This is the mail archive of the
gcc-patches@gcc.gnu.org
mailing list for the GCC project.
Re: PATCH: Add XOP 128-bit and 256-bit support for upcoming AMD Orochi processor.
- From: Jan Hubicka <hubicka at ucw dot cz>
- To: "rajagopal, dwarak" <dwarak dot rajagopal at amd dot com>
- Cc: 'Jan Hubicka' <hubicka at ucw dot cz>, "gcc-patches at gcc dot gnu dot org" <gcc-patches at gcc dot gnu dot org>, "Harle, Christophe" <christophe dot harle at amd dot com>, "Jagasia, Harsha" <harsha dot jagasia at amd dot com>
- Date: Wed, 14 Oct 2009 01:06:33 +0200
- Subject: Re: PATCH: Add XOP 128-bit and 256-bit support for upcoming AMD Orochi processor.
- References: <1C8DE0332CB01445BF7ADEDE3DDD57071F74C4@sausexmbp02.amd.com>
> > +(define_insn_and_split "*xop_mulv4si3"
> > + [(set (match_operand:V4SI 0 "register_operand" "=&x")
> > + (mult:V4SI (match_operand:V4SI 1 "register_operand" "%x")
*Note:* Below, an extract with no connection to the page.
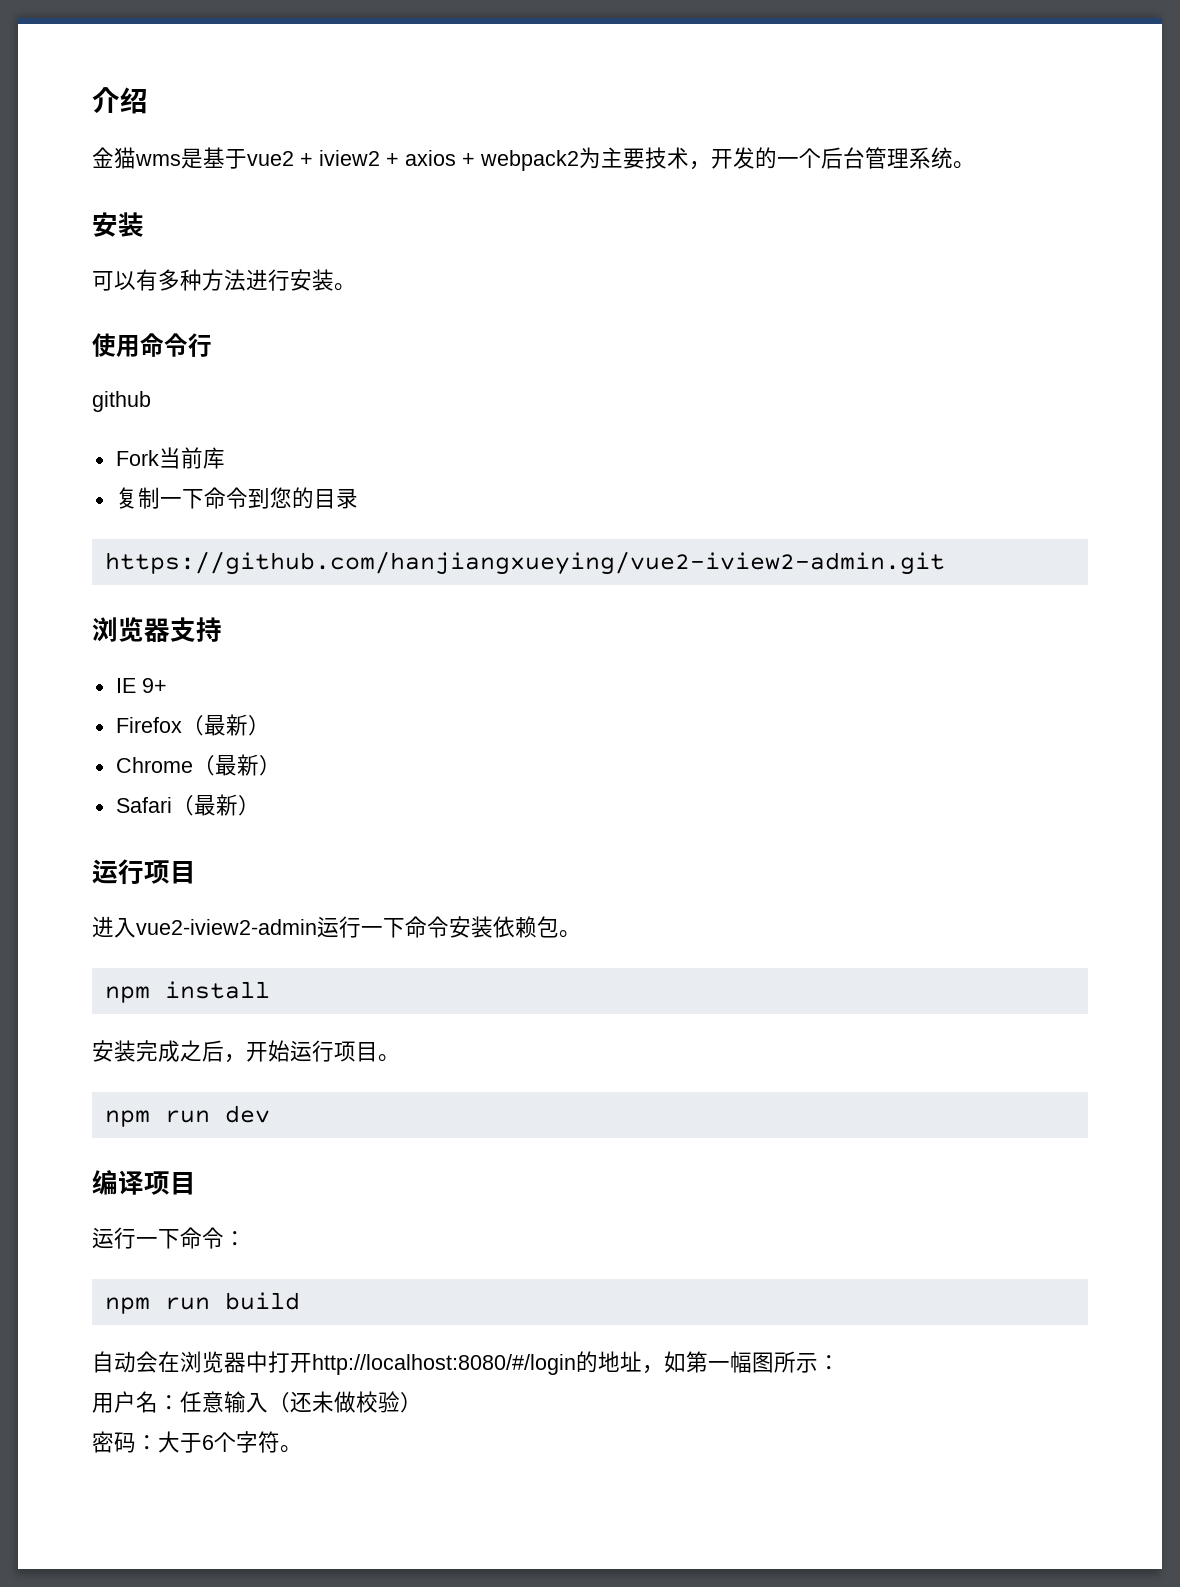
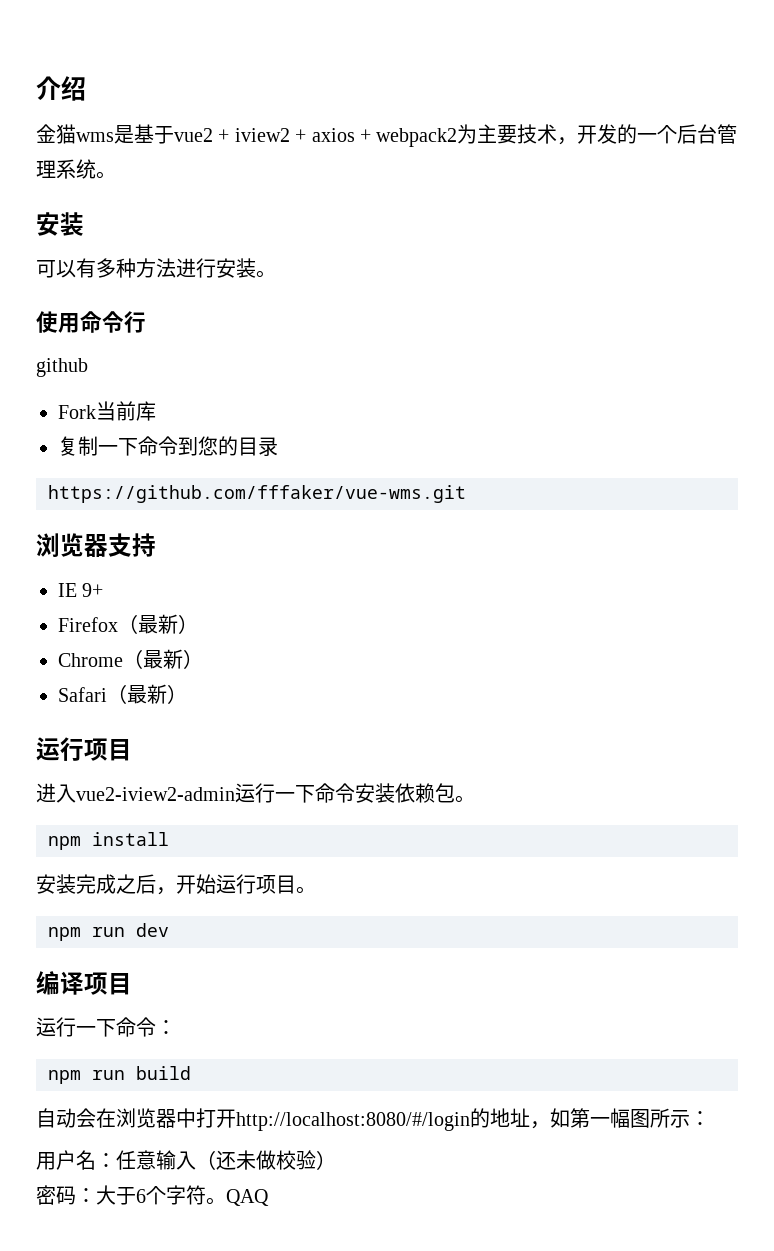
[104,551,945,575] https://github.com/hanjiangxueying/vue2-iview2-admin.git -> [48,485,466,503] https://github.com/fffaker/vue-wms.git
(302, 1449) none -> [226,1189,269,1206] QAQ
> > + (match_operand:V4SI 2 "nonimmediate_operand" "xm")))]
> > > + "TARGET_XOP"
> > > + "#"
> > > + "&& (reload_completed
> > > + || (!reg_mentioned_p (operands[0], operands[1])
> > > + && !reg_mentioned_p (operands[0], operands[2])))"
> >
> > WHat happens when regs are mentioned?
> > There are other cases 2 memory operand multiply-add splitting testing
> > these, are we somehow making sure this conditional will always hold and
> > we won't ICE not being able to satisfy the conditions?
>
> Actually I am not even sure this xop_mulv4si3 pattern is needed because XOP now implies SSE 4.2 and AVX and so we can just generate the mulv4si3 patterns for AVX or SSE 4.1 when -mxop is used. Can I just remove this xop_mulv4si3 pattern then?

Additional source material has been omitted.